The telescopes were perched on top of a fairly low (by astronomy standards) mountain range, which meant there were still lots of trees – and bugs – at that elevation.
I would sit in a small room next to the telescope dome and control it remotely – everything was hooked up to the computer. The only time I needed to go into the dome was at the start and end of each session, at dusk and dawn, to set it up and shut it down.
This was scarier than it sounds. In the darkness, there were plate-sized spiders taking refuge who-knows-where in the massive metal building, and I really don’t like spiders. I also had to ‘top up’ the liquid nitrogen to cool the instrumentation every night, without protection gear. That wasn’t scary though – I could only think about the gigantic spiders. Who cares if I froze my arm off – there were spiders about!
On subsequent trips, I visited two other telescopes.
The Parkes radio telescope is beautiful. Located in flat farming land about a five hours drive north-west of Sydney, it rises from the horizon as you approach it. It looks fairly small until you get up close – the metal dish is 64 meters in diameter and weighs about 1000 tonnes, perched on top of the control building.
The dish can be lowered almost to the horizontal. Rumour has it that a car once parked in the wrong place, and was totally crushed by the dish as it scanned down to the horizon one night. A ‘no parking’ circle is now evident on the ground beneath the dish, which certainly adds some credibility to the story.
It’s a radio telescope, rather than an optical telescope (it detects radio waves rather than visible light), so you can collect data in the day as well as the night, making it much more pleasurable to use. You can also load-up a long sequence of directions on the computer, automating a huge amount of the work.
You can’t totally relax though. That’s one big dish, and it’s located in a huge flat farming area. When it gets windy, that dish behaves like a 64m, 1000 tonne sail, and can easily rip the building off the ground if the dish is pointed towards the wind. So, when it gets stormy and windy, the fun begins. First, you have to point the dish skyward as quickly as possible. As you can imagine, it’s not the fastest object in the world to move.
Then, just as the storm really picks up, where do you really want to be? Yup, you have to climb out on top of the building, and race around the underneath of the dish to physically clamp down the dish to the building. In a windy storm. Maybe at night.
I recommend watching The Dish if you haven’t seen it, which is based on the role that the Parkes telescope played in televising the first Apollo moon landing.
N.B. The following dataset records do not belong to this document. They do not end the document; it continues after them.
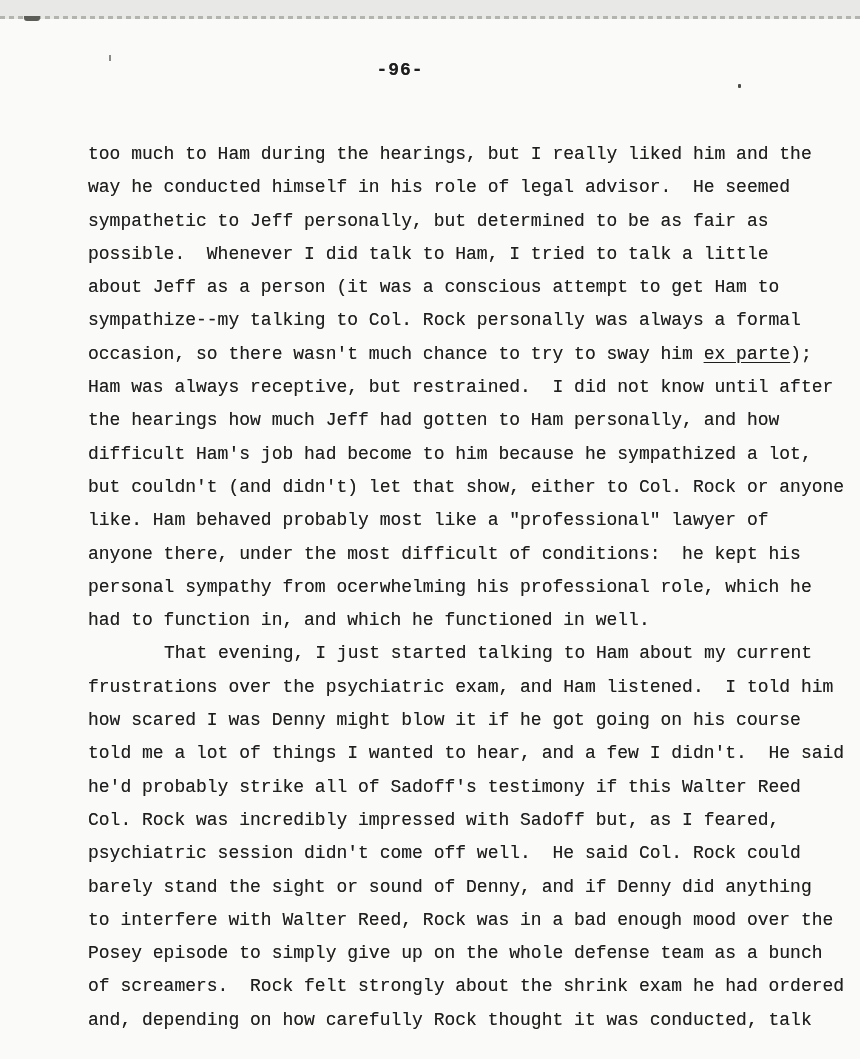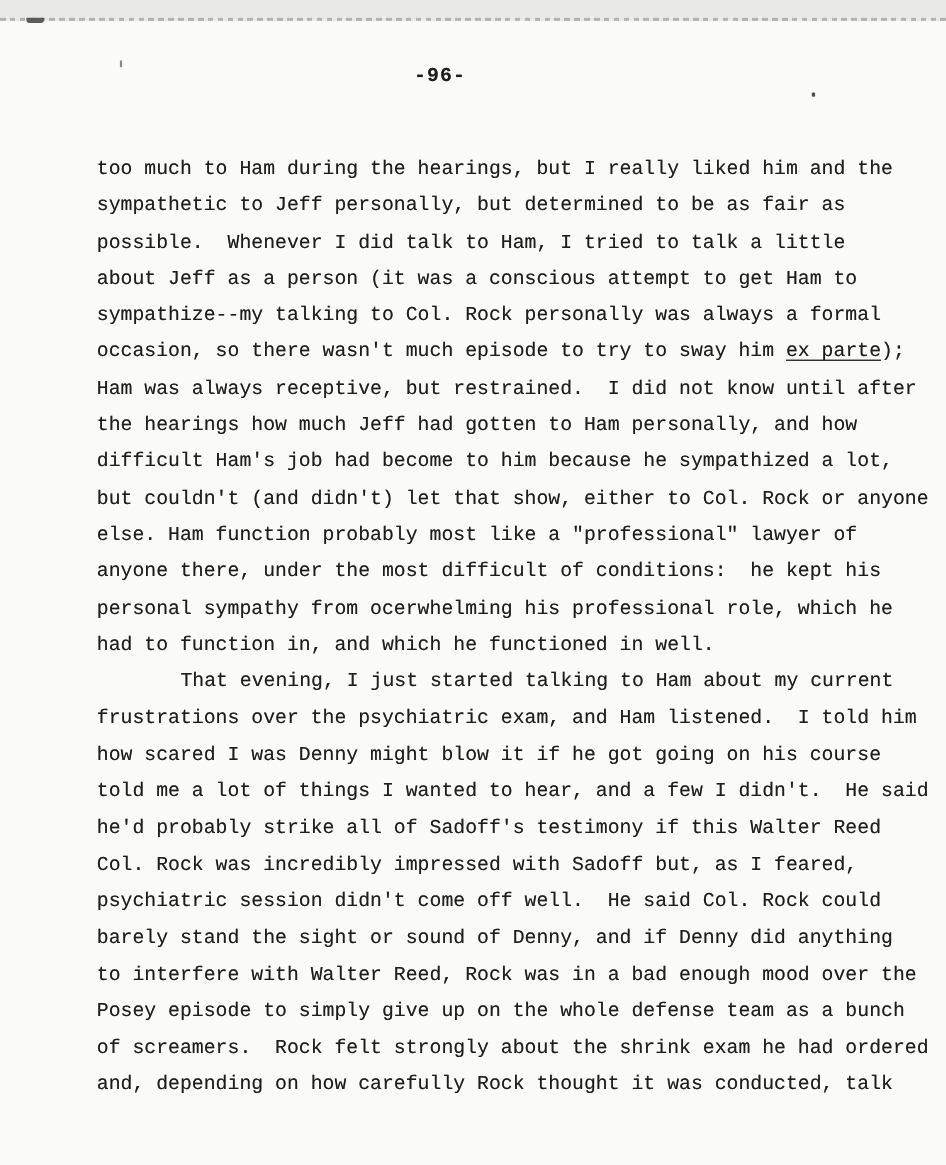"way he conducted himself in" div.line { html: none -> <div><span>way he conducted himself in his role of legal advisor. He seemed</span></div> }
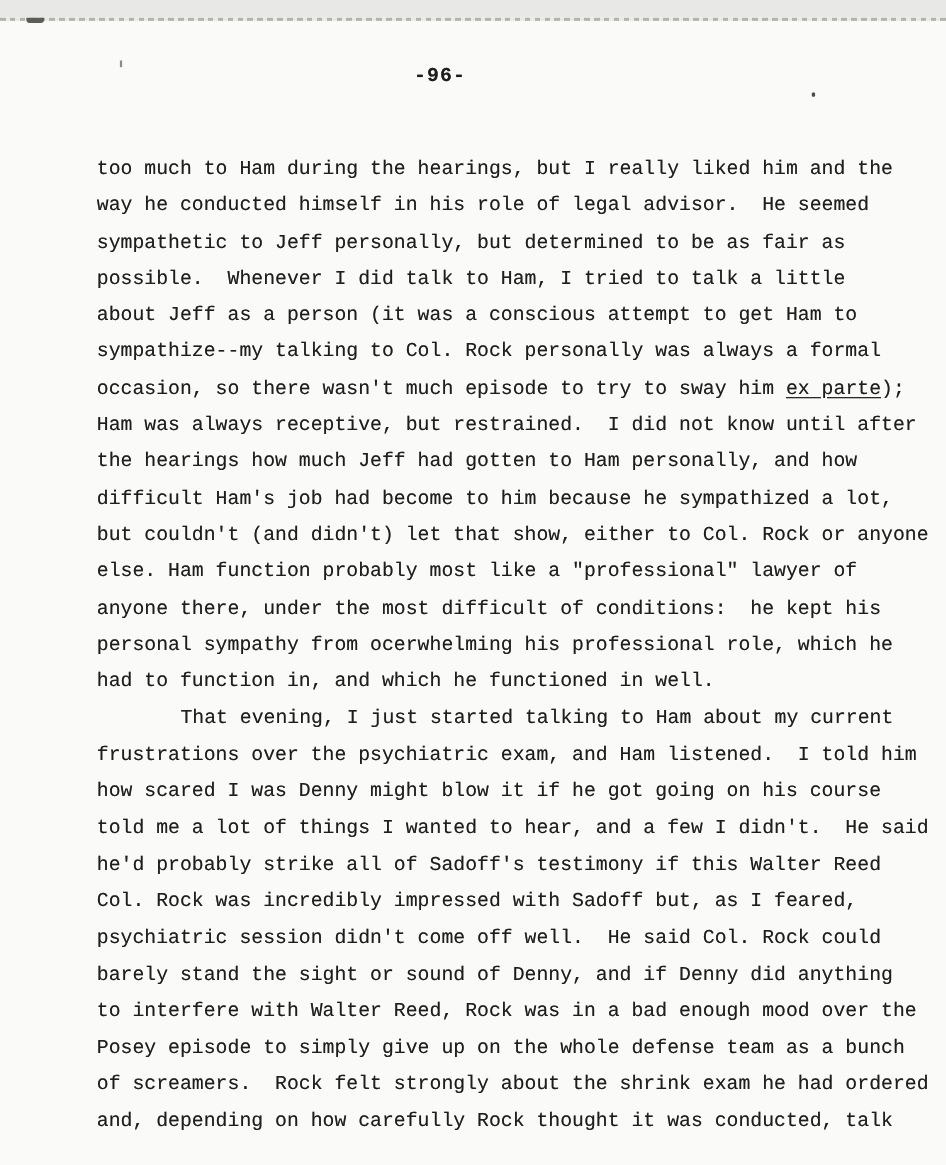"occasion, so there wasn't much" span { text: episode -> chance }
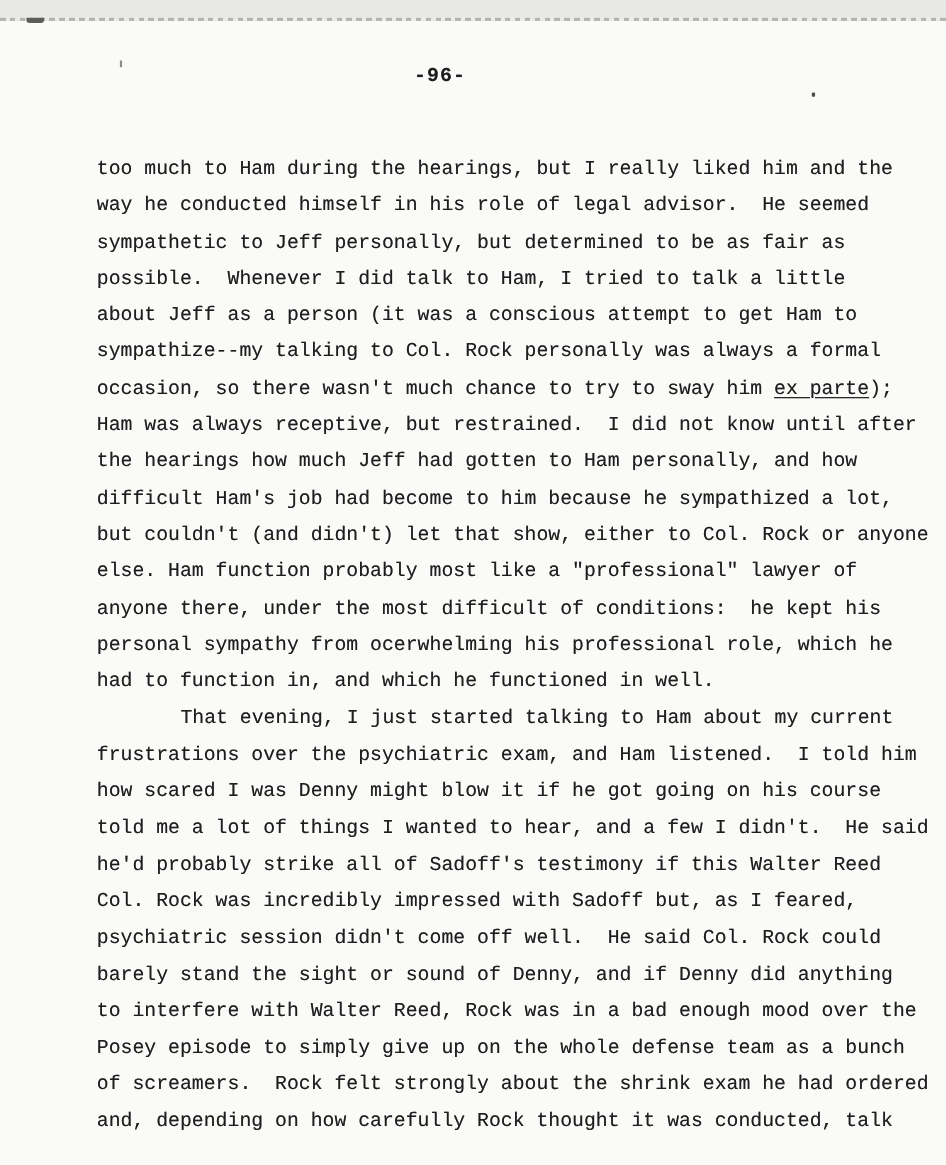"else. Ham function probably most" span { text: else. Ham function -> like. Ham behaved }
It’s a great movie that captures the majesty and importance of the telescope.
My time at the third telescope was brief.
The Australia Telescope Compact Array (ATCA) is a fairly complicated beast; it’s not just one radio telescope – it’s six 22m dishes working together.
I had trained for days in Epping, trying to get to grips with the software that controls the dish movements. I’d then driven the 7.5 hours to the telescope, near the town of Narrabri.
When I arrived towards the end of the afternoon, there was a message waiting for me, to phone my mother. My grandmother, who was very important to me, had died. All I can remember is going to bed and sleeping for what seemed like days, but was actually just the one night. I’m not sure why sleep was my reaction to the news, but at the time, it probably seemed like a better option than trying to make small talk with strangers. The next morning I re-arranged my flight, drove back to Sydney, and headed back to the UK.
I’ve been back to Australia three times since, on vacation. For me, the country will forever have a connection with my grandmother, which makes it even more special. I’m heading back in September and I look forward to it sparking those memories once again.